Unfortunately, and this is the part that hurts my heart, of course it’s allowed, of course it happens all the time. I wrote about this and one of the things I said is that, even an outspoken African-American man like myself, 40-year-old grown ass man like myself, if a rich investor walked in here to our offices and wanted to take me out to lunch and spend that lunch talking about how awesome the police were and how people who get shot by the cops were stupid, I would have some trouble telling that rich investor to go jump in a lake.
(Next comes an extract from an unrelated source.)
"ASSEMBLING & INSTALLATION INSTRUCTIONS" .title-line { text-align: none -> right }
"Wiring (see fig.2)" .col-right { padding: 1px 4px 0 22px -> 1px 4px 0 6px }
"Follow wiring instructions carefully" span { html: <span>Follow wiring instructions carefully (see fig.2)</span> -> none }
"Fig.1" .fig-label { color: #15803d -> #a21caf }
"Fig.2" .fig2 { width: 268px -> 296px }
There is a strong chance that if — and it depends on the investor, it depends on how rich, it depends on lots of factors, but even as a 40-year-old grown ass man, you put enough money into my company, into my job, into my whatever and I am going to have to sit there and chew my mouth closed. Now, nobody can make me applaud because I am strong.
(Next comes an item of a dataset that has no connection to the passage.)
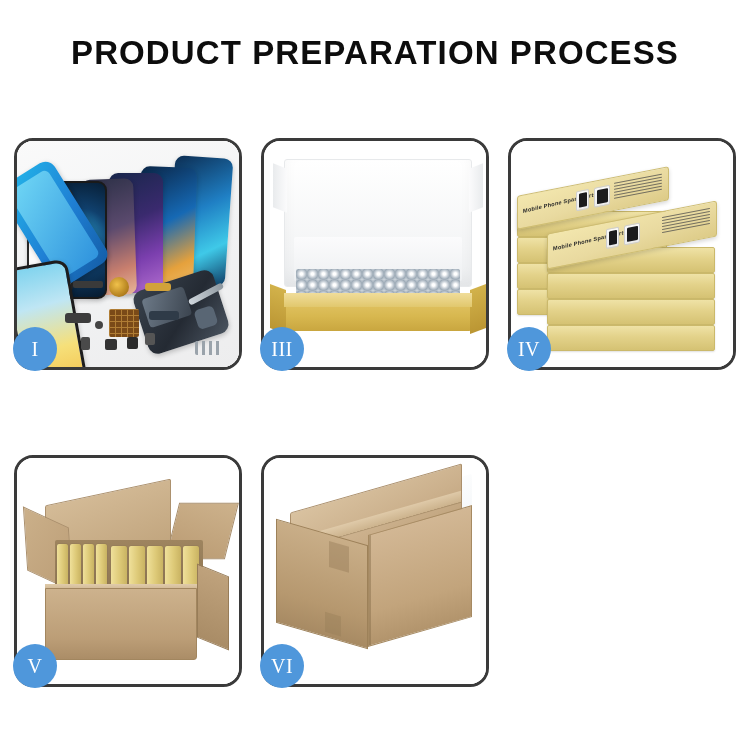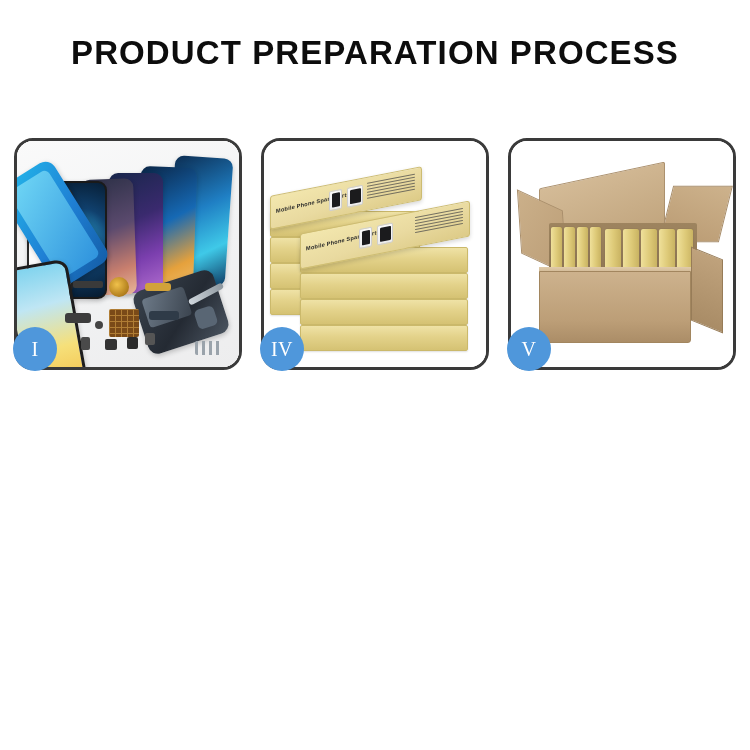"III" div.panel { html: none -> <div> <div> <div></div> <div></div> <div></div> <div></div> <div></div> </div> <div>III</div> </div> }
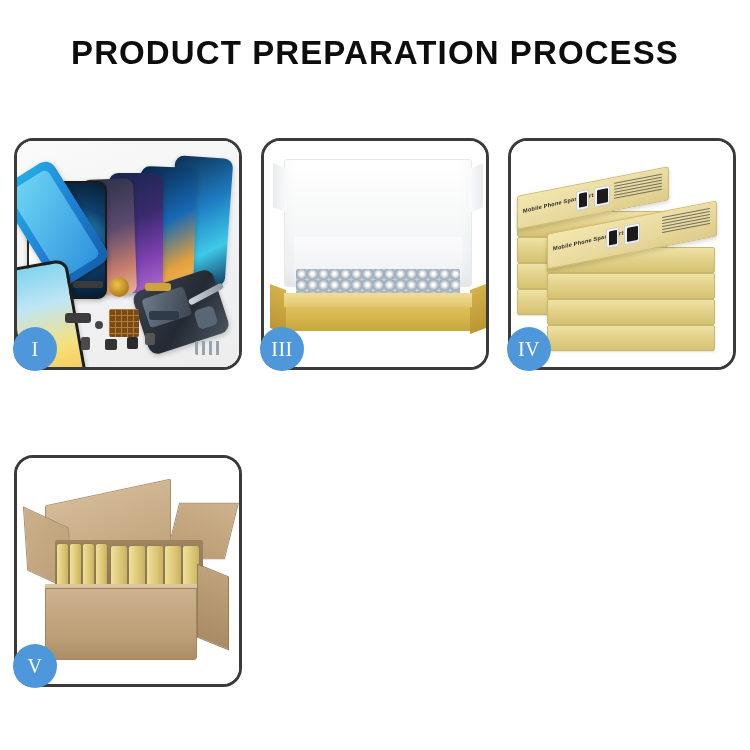"VI" div.panel { html: none -> <div> <div> <div> <div></div> <div> <div></div> </div> <div> <div></div> <div></div> </div> <div> <div></div> </div> </div> </div> <div>VI</div> </div> }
Joe Patrice: That’s the lie.
Elie Mystal: But can make me sit there and just have to listen to it? That happens. That happens all the time. The first time I was aware that was happening, I was like 10 years old and the last time it happened was like two weeks ago, like this is a part of being out there, living a life in white society as a minority person, there are the occasional rich white men who can make you listen to them just with the force and effect of their cash.
(00:09:51)
And if you want to stand up to them, they make you, I am using make in a slightly colloquial way, compel you to sit there and feel like you have to listen to them. And if you don’t listen to them, if you do stand up for yourself and stand up for your people, stand up for your race, there will be a consequence. And in those moments, at those drinks, having those coffees, I find myself adding it up, how much is this guy really worth versus how strong am I in my career at this particular moment in time and how much am I willing to sacrifice to simply tell this particular rich white man to shut up.
Poor white men, I will tell him to shut up — I mean I will stop my car, get out of my car. Hey, you should shut up right now. But if you are putting money in something that is important to me, you can even get a person like me to have to occasionally hold their tongue, and that’s what the William & Mary law students had to experience that lesson at law school, and it’s sad to me, because it’s just — I wish I could tell them it’s going to be the last time.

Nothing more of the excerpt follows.